Search the entries below for the line containing "view. *** UPDATE ***"; from there to the end, return every line exactly and add nothing.

== RECORDS TO USE

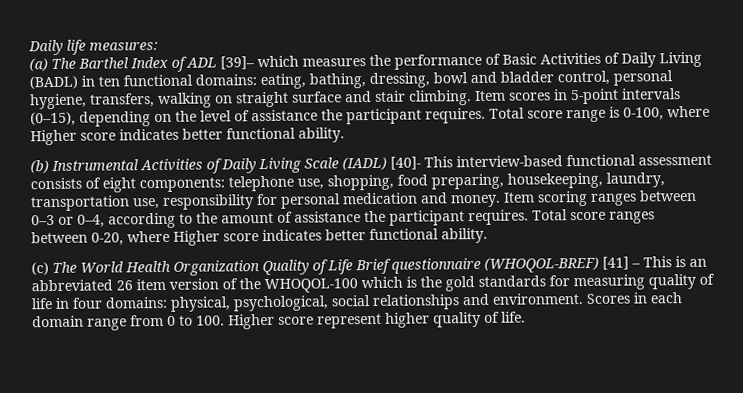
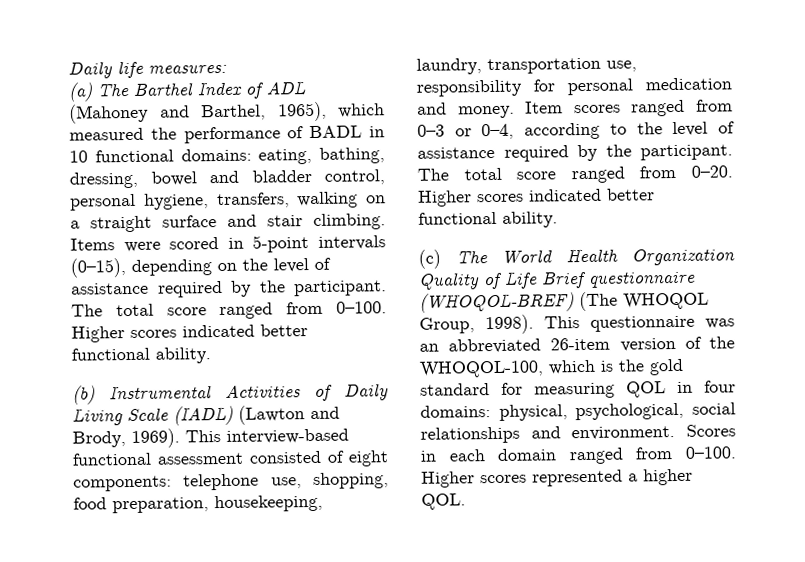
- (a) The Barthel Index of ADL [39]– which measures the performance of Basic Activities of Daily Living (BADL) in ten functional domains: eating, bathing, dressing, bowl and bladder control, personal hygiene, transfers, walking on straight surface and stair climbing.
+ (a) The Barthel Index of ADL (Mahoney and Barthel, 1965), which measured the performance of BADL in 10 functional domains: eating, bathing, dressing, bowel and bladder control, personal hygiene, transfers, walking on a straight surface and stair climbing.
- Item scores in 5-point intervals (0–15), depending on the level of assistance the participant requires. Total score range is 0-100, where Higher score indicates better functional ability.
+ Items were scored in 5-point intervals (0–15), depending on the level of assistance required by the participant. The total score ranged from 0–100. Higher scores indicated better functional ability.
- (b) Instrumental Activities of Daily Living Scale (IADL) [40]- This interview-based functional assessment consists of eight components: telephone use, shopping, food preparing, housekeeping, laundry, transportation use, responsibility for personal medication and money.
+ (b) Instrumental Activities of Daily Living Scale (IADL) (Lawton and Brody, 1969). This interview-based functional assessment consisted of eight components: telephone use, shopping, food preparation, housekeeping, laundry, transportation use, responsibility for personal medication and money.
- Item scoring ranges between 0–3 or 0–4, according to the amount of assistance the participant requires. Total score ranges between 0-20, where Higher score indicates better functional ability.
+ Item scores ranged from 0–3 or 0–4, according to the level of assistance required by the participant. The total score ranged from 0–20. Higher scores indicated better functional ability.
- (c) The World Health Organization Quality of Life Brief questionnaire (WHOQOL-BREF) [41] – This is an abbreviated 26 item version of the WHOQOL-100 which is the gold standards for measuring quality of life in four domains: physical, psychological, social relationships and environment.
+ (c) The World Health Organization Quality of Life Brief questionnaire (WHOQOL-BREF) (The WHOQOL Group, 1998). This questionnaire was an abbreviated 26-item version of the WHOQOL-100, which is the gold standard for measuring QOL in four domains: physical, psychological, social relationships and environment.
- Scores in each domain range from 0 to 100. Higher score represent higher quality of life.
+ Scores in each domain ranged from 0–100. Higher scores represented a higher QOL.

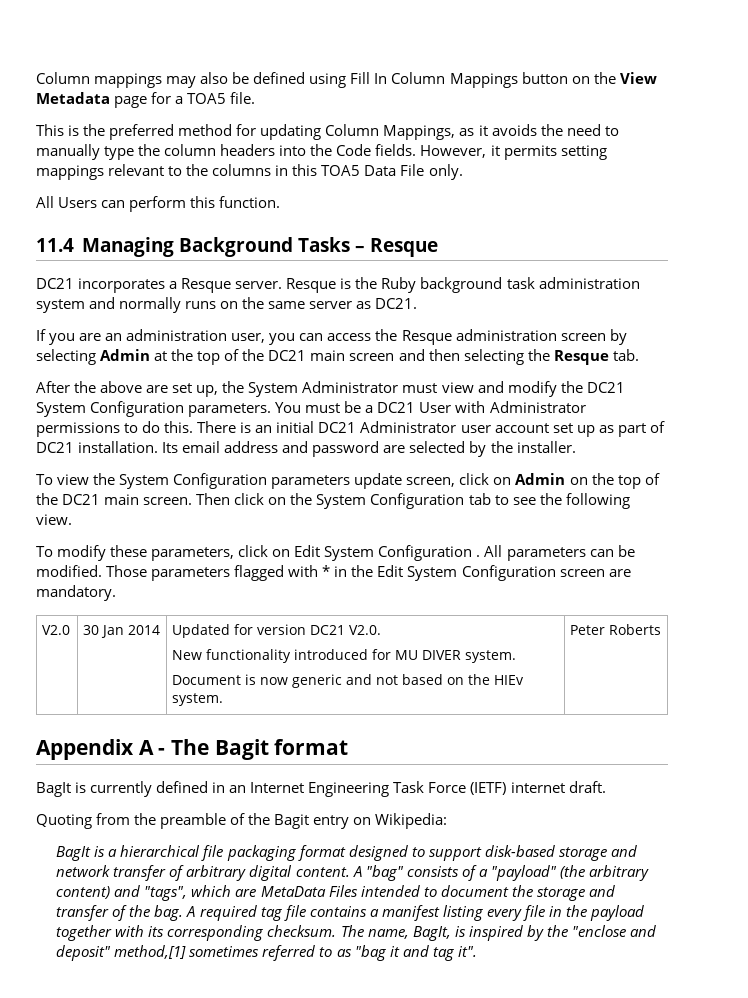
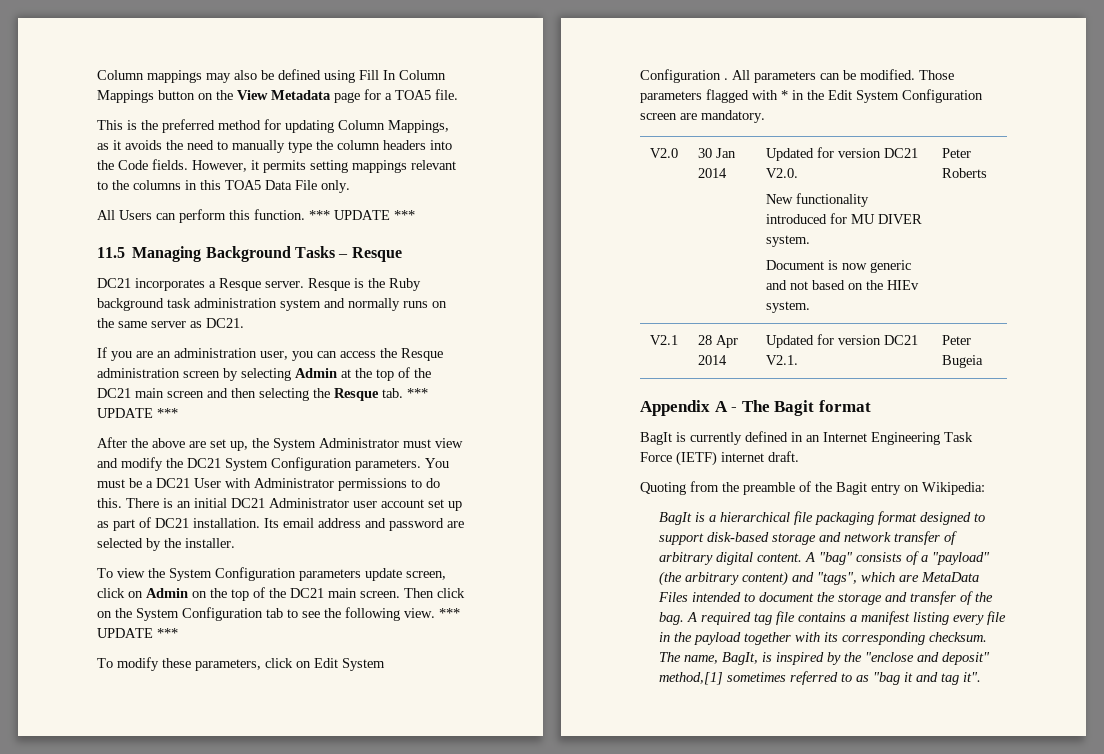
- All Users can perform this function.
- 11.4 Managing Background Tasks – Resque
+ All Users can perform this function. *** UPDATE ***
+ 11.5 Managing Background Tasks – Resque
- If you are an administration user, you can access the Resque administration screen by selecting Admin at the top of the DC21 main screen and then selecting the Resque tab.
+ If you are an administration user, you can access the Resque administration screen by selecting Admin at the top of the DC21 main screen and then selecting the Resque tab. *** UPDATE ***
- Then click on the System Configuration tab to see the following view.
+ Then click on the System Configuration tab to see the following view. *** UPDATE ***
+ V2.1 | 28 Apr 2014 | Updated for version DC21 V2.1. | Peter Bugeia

====

▸ **RESPONSE**
+ Then click on the System Configuration tab to see the following view. *** UPDATE ***
+ V2.1 | 28 Apr 2014 | Updated for version DC21 V2.1. | Peter Bugeia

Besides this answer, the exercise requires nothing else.